Mar 12

PhD position on deep learning for sound scene analysis in real environments

PI: Emmanuel Vincent
Co-PI: Romain Serizel
Start: January 2018
To apply: apply online or send the following documents to romain.serizel@loria.fr and emmanuel.vincent@inria.fr before May 26, 2017:

  • CV
  • motivation letter
  • degree certificates and transcripts for BSc and MSc
  • MSc thesis if already completed, or a description of the work in progress otherwise
  • a copy of your publications, if any
  • a recommendation letter from the supervisor of your MSc thesis, and up to two other recommendation letters, to be sent directly to us by the letter author.

We are constantly surrounded by a complex audio stream carrying information about our environment. Hearing is a privileged way to detect and identify events that may require quick action (ambulance siren, baby cries…). Indeed, audition offers several advantages compared to vision: it allows for omnidirectional detection, up to a few tens of meters and independently of the lighting conditions. For these reasons, automatic audio analysis has become increasingly popular over the past five years [1]. Yet, most work has focused on controlled scenarios and the deployment of automatic audio analysis systems into the real world still raises several issues: variability of the sounds associated to each event, signal degradation due to the acoustic propagation in far field conditions or to overlapping events and constraints on the location and the quality of the microphones. Current approaches do not fully take these problems into account and therefore quickly become unusable in real conditions.

The goal of this PhD is to design an automatic sound scene analysis system based on deep learning [2] that is robust to the variabilities and degradations induced by real conditions. A first research axis consists, based on an initial system trained for example on Audio Set [3], in simulating degradations in order to increase the variability and the amount of training data. We recently proposed an algorithm to automatically optimize this process that could be applied to sound scene analysis [4]. A second research axis is to exploit multiple microphones distributed over the environment forming a wireless ad-hoc sensor network. Such networks have been largely studied under a signal processing perspective [5]. We propose to exploit them within a deep learning framework in order to perform multi-view learning [6]. The goal is then to design an algorithm that allows each node of the array to refine its perception of the sound scene and to track moving sources based on the information exchanged with neighboring nodes. The resulting system will be evaluated on real urban sound scenes.

Ideal profile:
MSc in computer science, machine learning, or signal processing
Experience with Python programming language
Experience with deep learning toolkits is a plus

[1] http://www.cs.tut.fi/sgn/arg/dcase2016/index

[2] L. Deng and D. Yu, Deep Learning: Methods and Applications, NOW Publishers, 2014.

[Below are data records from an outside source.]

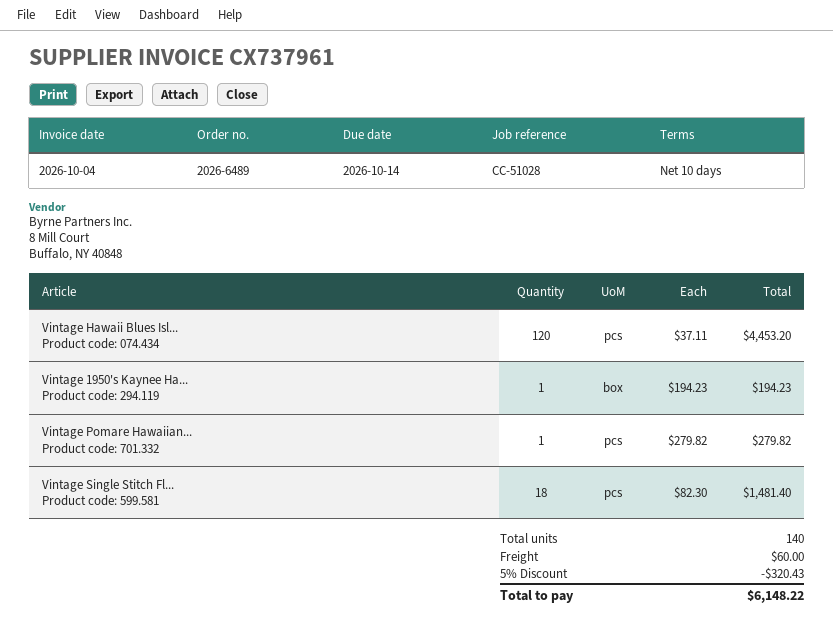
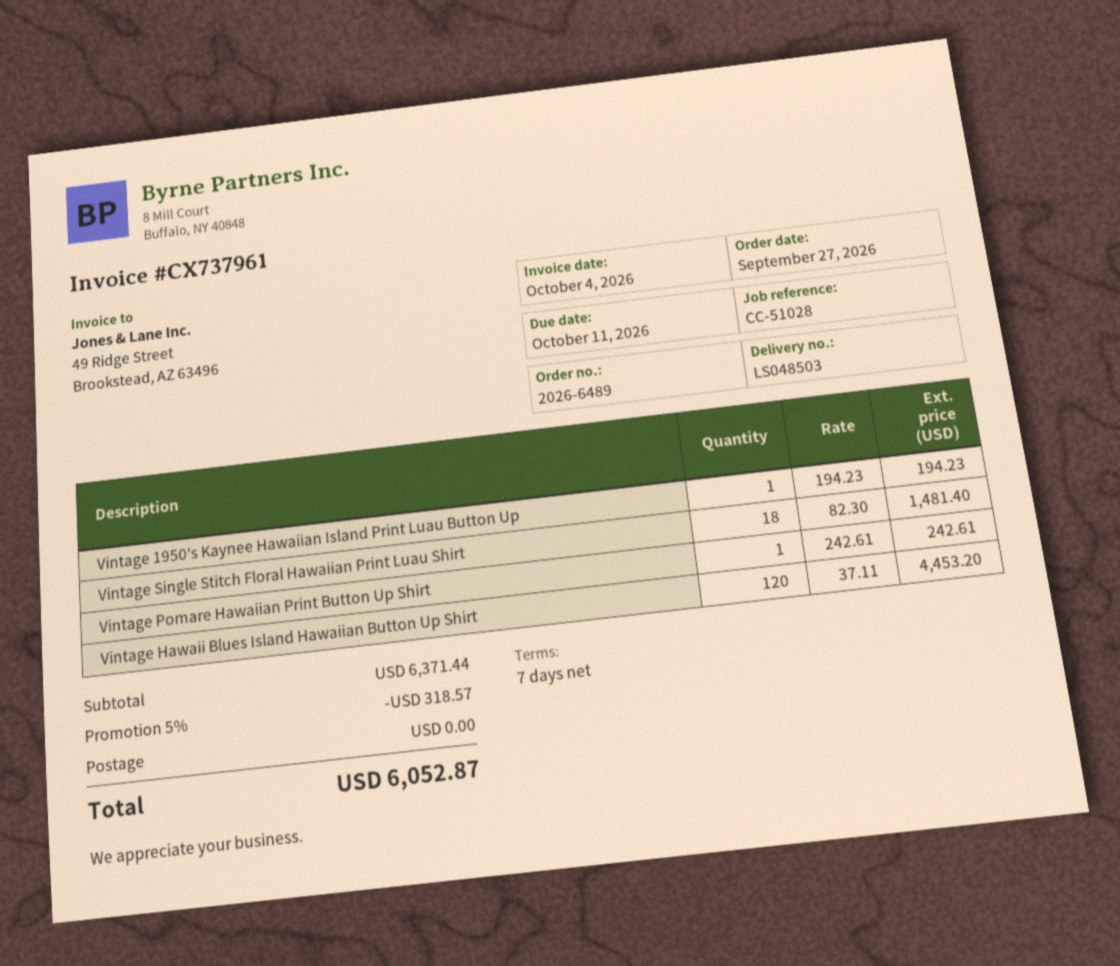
payment terms: 10 days -> 7 days
due date: 2026-10-14 -> 2026-10-11
Vintage Pomare Hawaiian...: 1 x 279.82 = 279.82 -> 1 x 242.61 = 242.61
discount: 5% = 320.43 -> 5% = 318.57
shipping: 60.00 -> 0.00
total: 6148.22 -> 6052.87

[3] Gemmeke, J. F., Ellis, D. P., Freedman, D., Jansen, A., Lawrence, W., Moore, R. C., … & Ritter, M. (2017). Audio Set: An ontology and human-labeled dataset for audio events. In Proc. ICASSP.

[4] Sivasankaran, S., Vincent, E., & Illina, I. (2017). Discriminative importance weighting of augmented training data for acoustic model training. In Proc. ICASSP.

[5] Bertrand, A. (2011). Applications and trends in wireless acoustic sensor networks: a signal processing perspective. In Proc. SCVT.

[6] Wang, W., Arora, R., Livescu, K., & Bilmes, J. A. (2015). On deep multi-view representation learning. In Proc. ICML.